Segment Start: GIVEN RECORDS
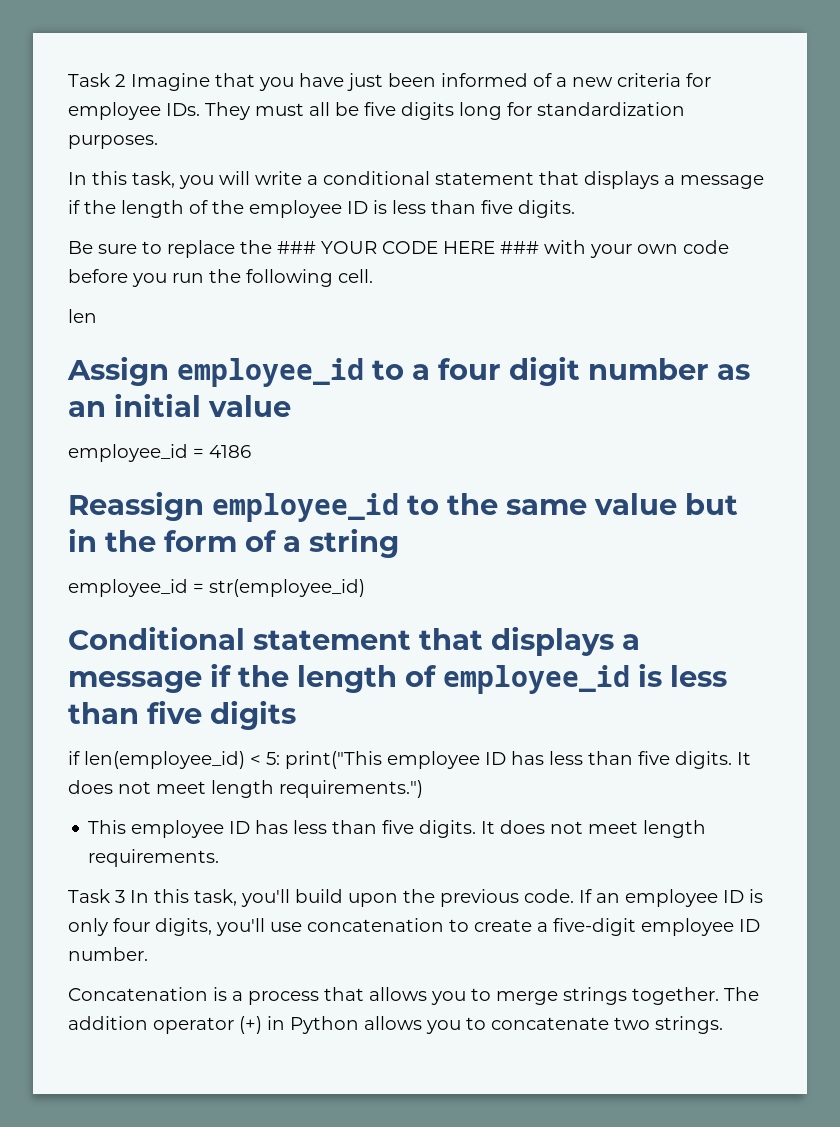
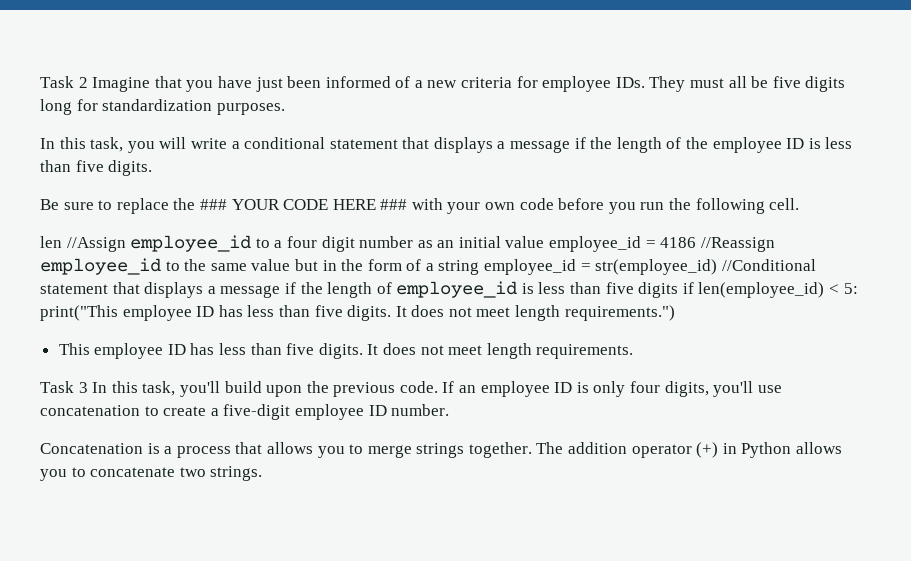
- len
- Assign employee_id to a four digit number as an initial value
- employee_id = 4186
- Reassign employee_id to the same value but in the form of a string
- employee_id = str(employee_id)
- Conditional statement that displays a message if the length of employee_id is less than five digits
- if len(employee_id) < 5: print("This employee ID has less than five digits.
+ len //Assign employee_id to a four digit number as an initial value employee_id = 4186 //Reassign employee_id to the same value but in the form of a string employee_id = str(employee_id) //Conditional statement that displays a message if the length of employee_id is less than five digits if len(employee_id) < 5: print("This employee ID has less than five digits.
Segment End: GIVEN RECORDS
Reproduce the whole listing above character for character; pictures do not belong in it.

OUTPUT FOR THIS TASK:
- len
- Assign employee_id to a four digit number as an initial value
- employee_id = 4186
- Reassign employee_id to the same value but in the form of a string
- employee_id = str(employee_id)
- Conditional statement that displays a message if the length of employee_id is less than five digits
- if len(employee_id) < 5: print("This employee ID has less than five digits.
+ len //Assign employee_id to a four digit number as an initial value employee_id = 4186 //Reassign employee_id to the same value but in the form of a string employee_id = str(employee_id) //Conditional statement that displays a message if the length of employee_id is less than five digits if len(employee_id) < 5: print("This employee ID has less than five digits.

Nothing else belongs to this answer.